Love was sworn into the Maryland House of Delegates on January 9, 2019. She has served as a member of the Environment and Transportation Committee during her entire tenure, including as the chair of its motor vehicle and transportation subcommittee from 2023 to 2024.

During the 2020 United States presidential election, Love canvassed for Joe Biden in the Pennsylvania cities of York and Harrisburg.

In May 2022, ahead of the U.S. Supreme Court's decision in Dobbs v. Jackson Women's Health Organization, Love launched StandUp MD, a program to train college students and recent graduates about political organizing and to support pro-choice candidates in Maryland. The program was funded by Love's campaign, as she did not face any opposition in her re-election bid that year.

In March 2024, after state senator Ariana Kelly announced that she would resign in May to become the executive director of the Maryland Commission for Women, Love said that she would apply to serve the remainder of Kelly's term in the Maryland Senate. The Montgomery County Democratic Central Committee nominated Love to fill the seat on June 3, 2024. Love was appointed to the seat by Governor Wes Moore and sworn in on June 13, 2024.

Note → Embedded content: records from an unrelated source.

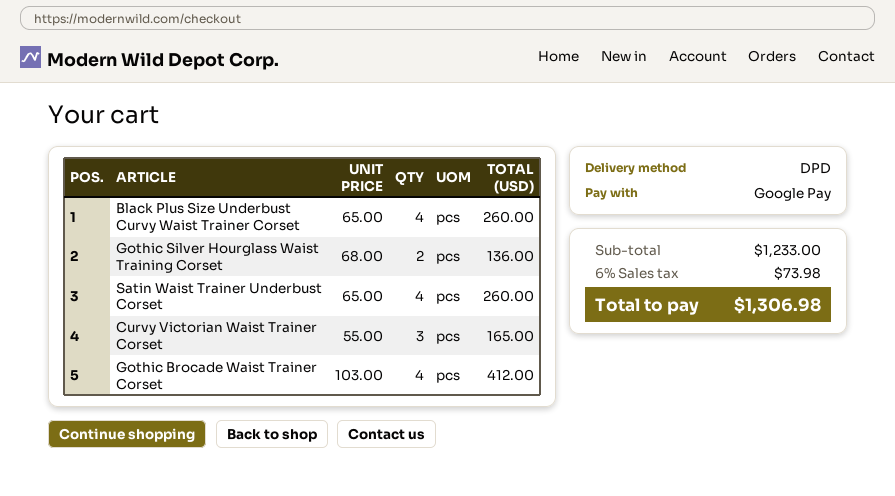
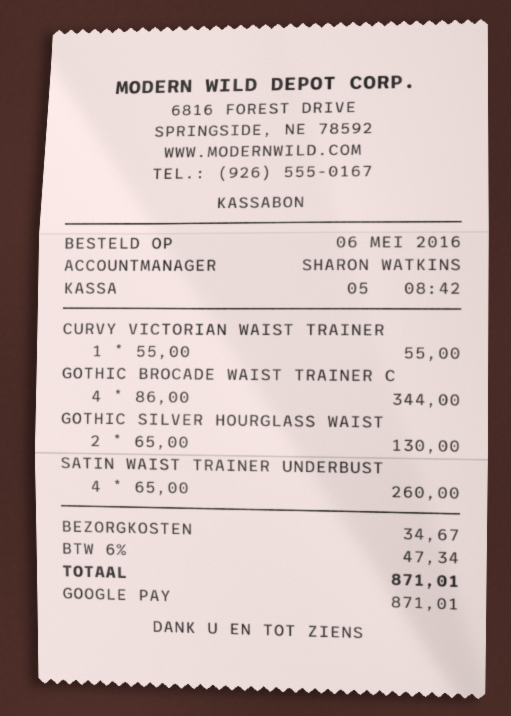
Black Plus Size Underbust Curvy Waist Trainer Corset: 4 x 65.00 = 260.00 -> none
Gothic Silver Hourglass Waist Training Corset: 2 x 68.00 = 136.00 -> 2 x 65.00 = 130.00
Curvy Victorian Waist Trainer Corset: 3 x 55.00 = 165.00 -> 1 x 55.00 = 55.00
Gothic Brocade Waist Trainer Corset: 4 x 103.00 = 412.00 -> 4 x 86.00 = 344.00
shipping: none -> 34.67
tax: 6% = 73.98 -> 6% = 47.34
total: 1306.98 -> 871.01

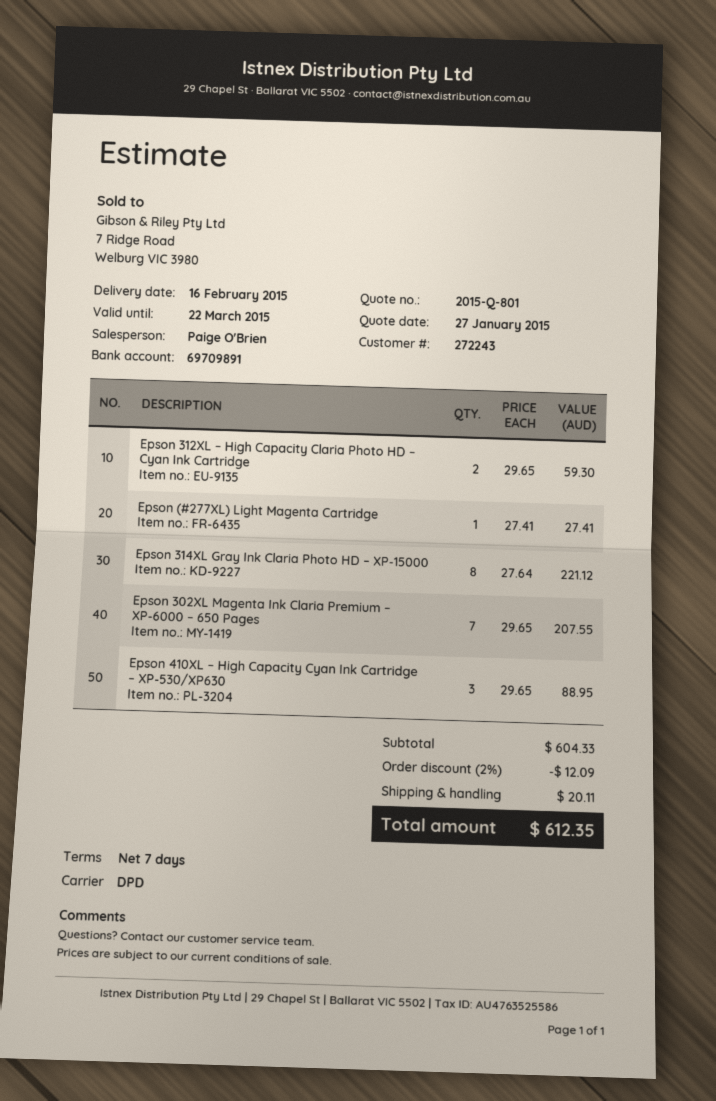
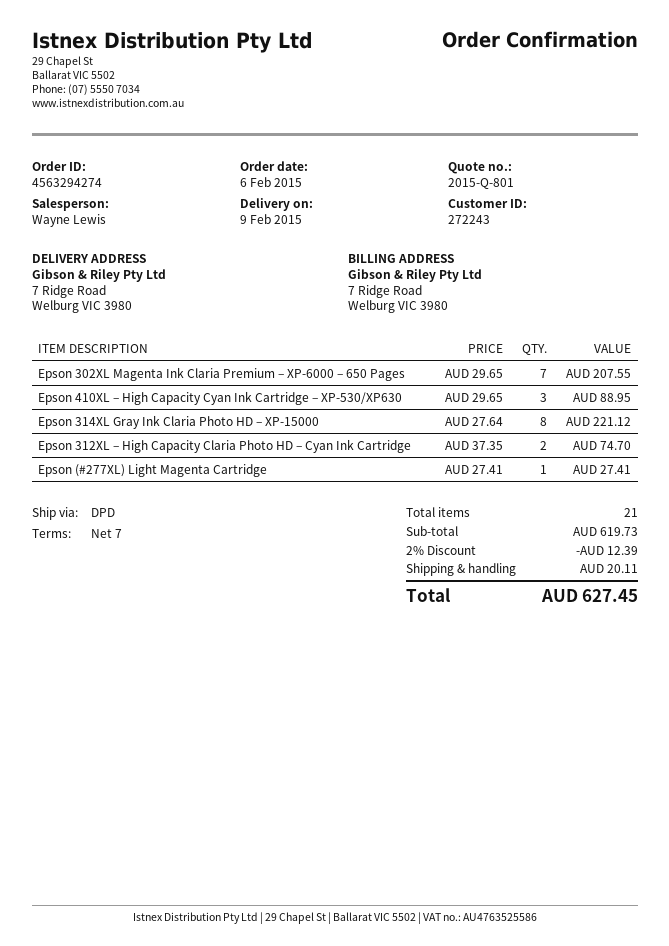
delivery date: 2015-02-16 -> 2015-02-09
sales rep: Paige O'Brien -> Wayne Lewis
Epson 312XL – High Capacity Claria Photo HD – Cyan Ink Cartridge: 2 x 29.65 = 59.30 -> 2 x 37.35 = 74.70
subtotal: 604.33 -> 619.73
discount: 2% = 12.09 -> 2% = 12.39
total: 612.35 -> 627.45

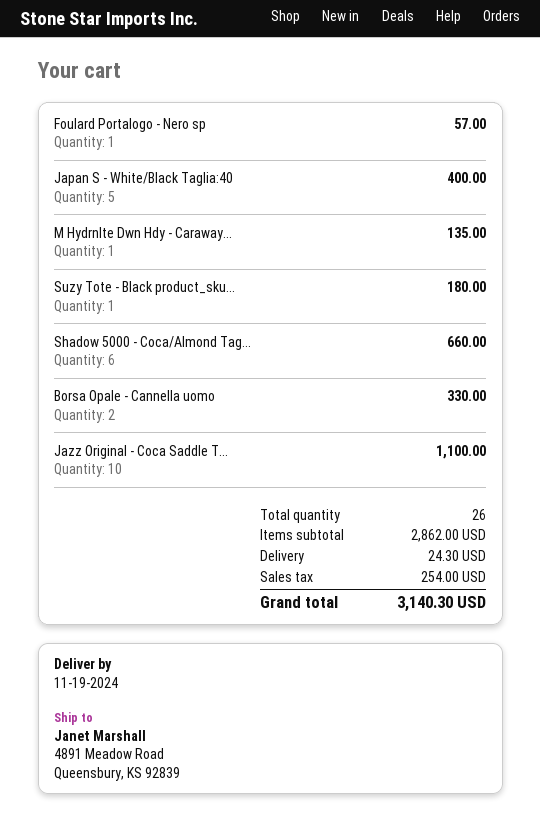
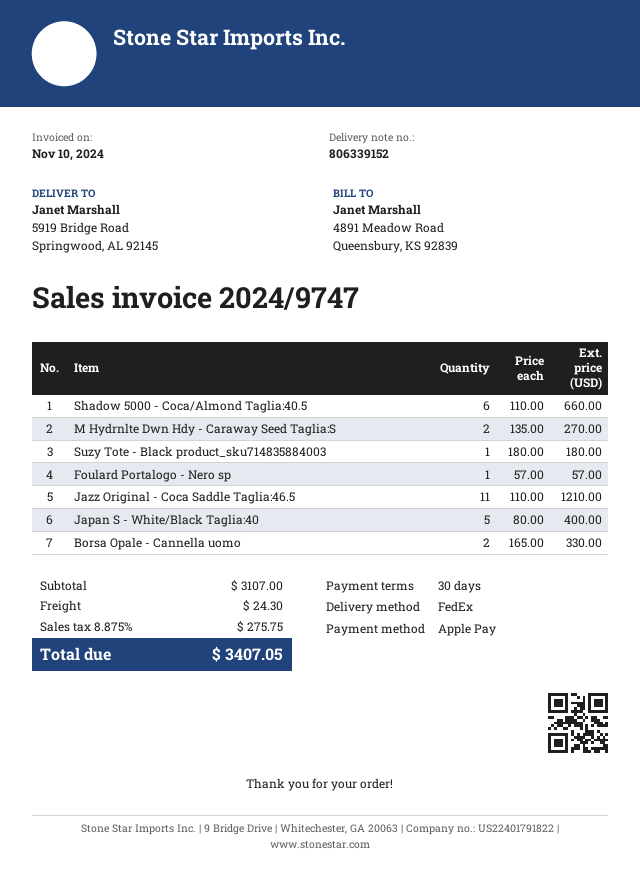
ship to: 4891 Meadow Road, Queensbury, KS 92839 -> 5919 Bridge Road, Springwood, AL 92145
M Hydrnlte Dwn Hdy - Caraway...: 1 for 135.00 -> 2 for 270.00
Jazz Original - Coca Saddle T...: 10 for 1100.00 -> 11 for 1210.00
subtotal: 2862.00 -> 3107.00
tax: 254.00 -> 275.75
total: 3140.30 -> 3407.05

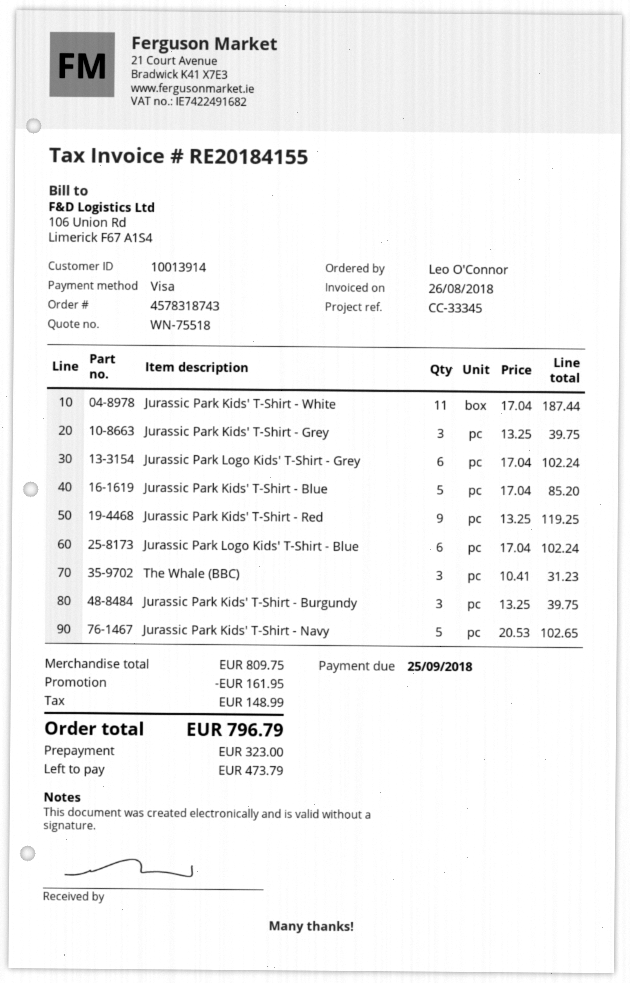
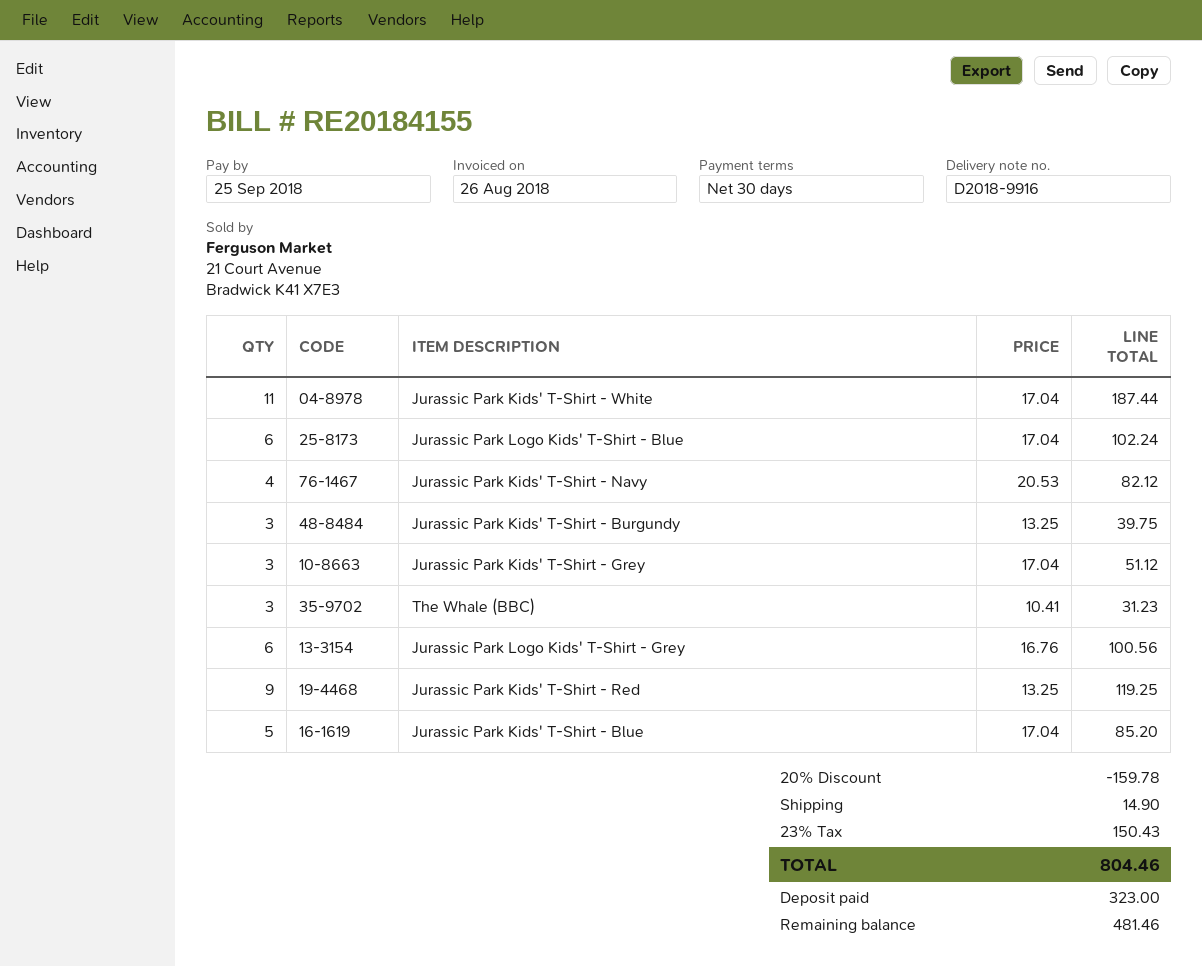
Jurassic Park Kids' T-Shirt - Grey: 3 x 13.25 = 39.75 -> 3 x 17.04 = 51.12
Jurassic Park Logo Kids' T-Shirt - Grey: 6 x 17.04 = 102.24 -> 6 x 16.76 = 100.56
Jurassic Park Kids' T-Shirt - Navy: 5 x 20.53 = 102.65 -> 4 x 20.53 = 82.12
discount: 161.95 -> 159.78
shipping: none -> 14.90
tax: 148.99 -> 150.43
total: 796.79 -> 804.46
balance: 473.79 -> 481.46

In January 2025, Love was elected to serve as the president of the Chesapeake Executive Council.

==Political positions==
Love is a self-described progressive Democrat.

===Crime and policing===
During her time at the ACLU, Love lobbied for several policing bills, including one prevent police from searching a person's emails before obtaining a warrant, another that prevents police from tracking cellphones without warrants, and a bill to limit civil asset forfeiture abuse by requiring conviction before police could confiscate property.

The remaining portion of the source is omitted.